Schulpolitik: Lindner will Karliczek bei Grundgesetzänderung helfen

Berlin. FDP-Chef Lindner hat den Vorstoß von Bundesbildungsministerin Anja Karliczek (CDU) begrüßt, das Grundgesetz zu ändern, damit Bund und Länder bei der Digitalisierung der Schulen künftig besser zusammenarbeiten können. „Das Umdenken der Bildungsministerin ist eine erfreuliche Überraschung. Sie und die CDU haben bislang immer stark an der alten Idee festgehalten, dass Bildung besser wird, wenn 16 Länder jeweils allein das Rad neu erfinden“, sagte Lindner dem RedaktionsNetzwerk Deutschland (RND).

Der FDP-Vorsitzende bot seine Hilfe dabei ab, die nötige Zwei-Drittel-Mehrheit für einen Grundgesetzänderung zu organisieren. „Eine Zwei-Drittel-Mehrheit wäre nach einer Wende der CDU jetzt leichter erreichbar. Entsprechende Reformen sind in der Vergangenheit nicht an der FDP gescheitert und auch nicht an den Grünen“, sagte Lindner dem RND. „Es ist allerdings zu befürchten, dass Frau Karliczek in ihrer eigenen Partei nicht für die Mehrheit spricht. Wenn die Union es aber erst meint, dann bieten wir sofort Gespräche über eine Verfassungsänderung an.“

Karliczek hatte in dem RND-Podcast „Die Schulstunde“ angekündigt, für eine Grundgesetzänderung kämpfen zu wollen, die dem Bund in Sachen Schule und Digitalisierung künftig eine echte Zusammenarbeit mit den Ländern ermöglicht. „Wir merken, dass in der digitalen Welt eine andere Form der Zusammenarbeit gefragt ist“, hatte die die Ministerin gesagt. „Die Pandemie legt gerade sehr, sehr deutlich offen, wo wir vielleicht über althergebrachte Strukturen noch mal reden müssen“, führte Karliczek aus.
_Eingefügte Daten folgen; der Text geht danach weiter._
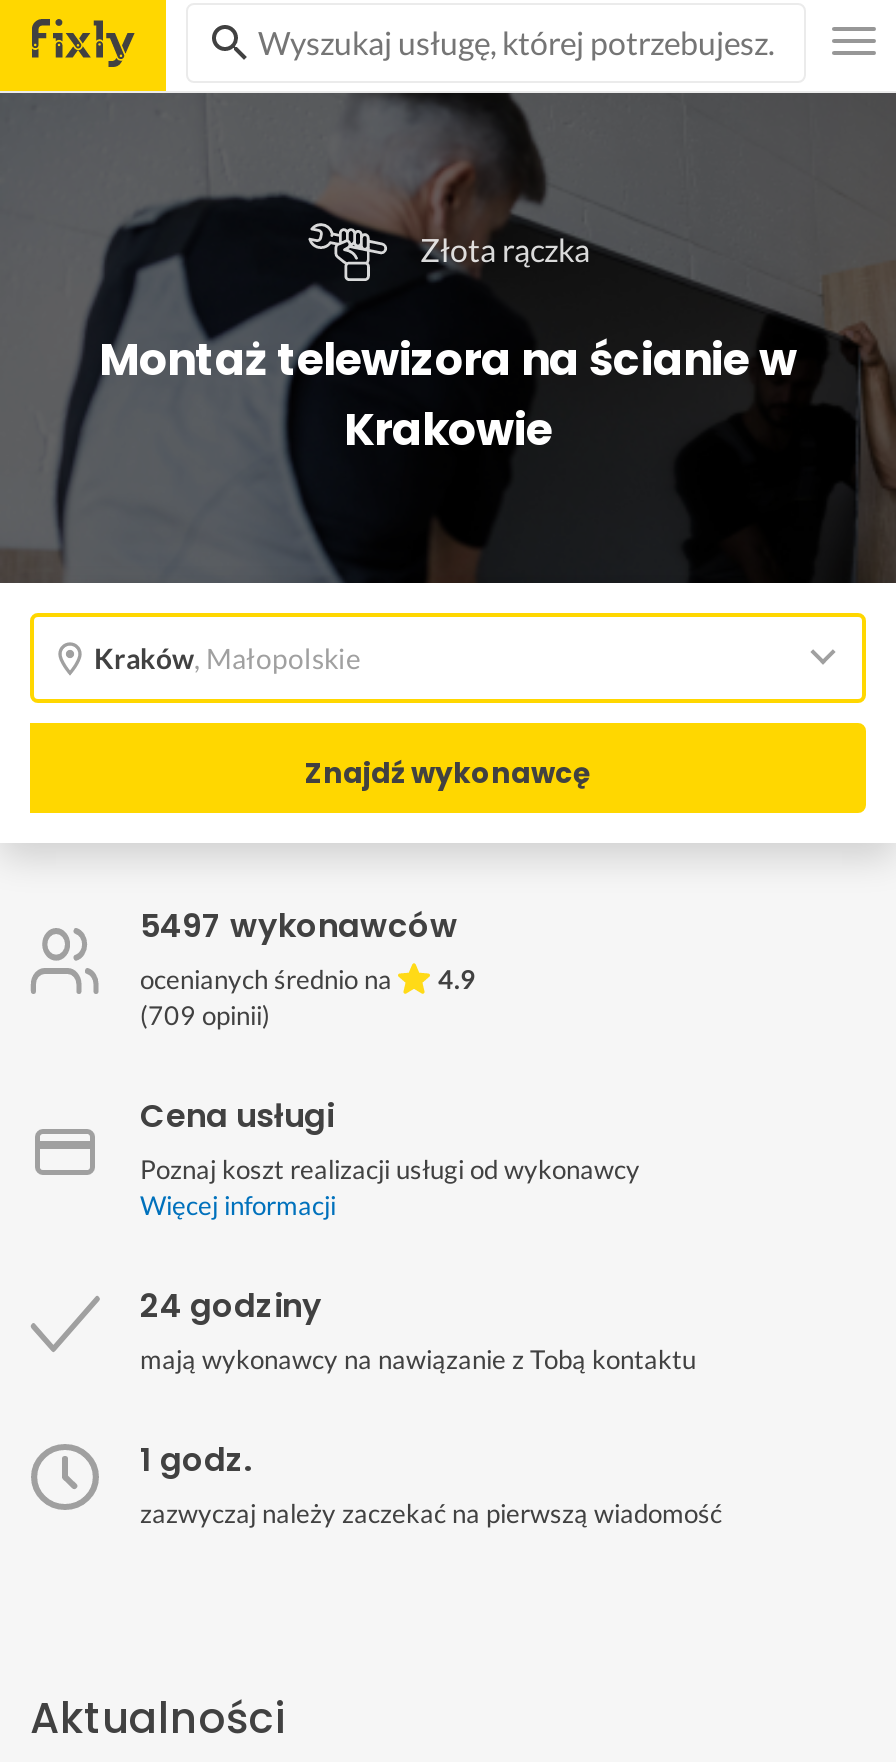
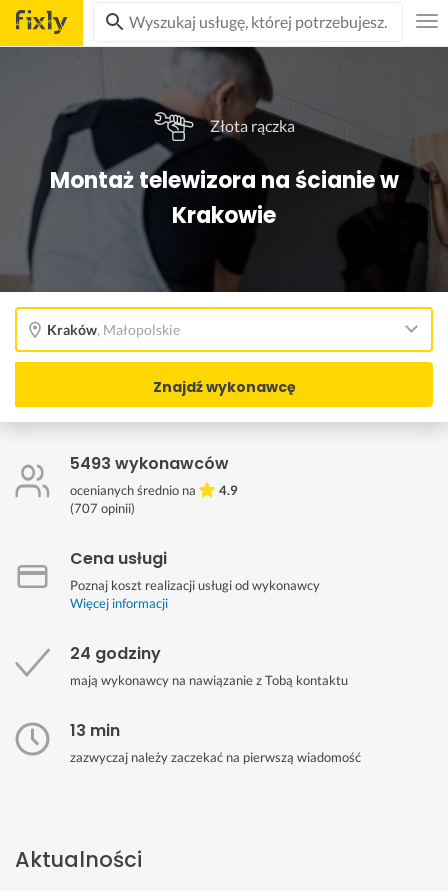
- 5497 wykonawców
+ 5493 wykonawców

- (709 opinii)
+ (707 opinii)

- 1 godz.
+ 13 min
„Wenn wir so eine Art Zusammenarbeit organisieren wollen, wie wir sie für die Hochschulen haben, dann brauchen wir am Ende irgendwann eine Grundgesetzänderung“, hatte die CDU-Politikerin betont. „Aber dafür brauche ich Zweidrittel­mehrheiten. Dafür muss ich werben“, hatte sie hinzugefügt. Die Zeit sei reif für dieses Thema.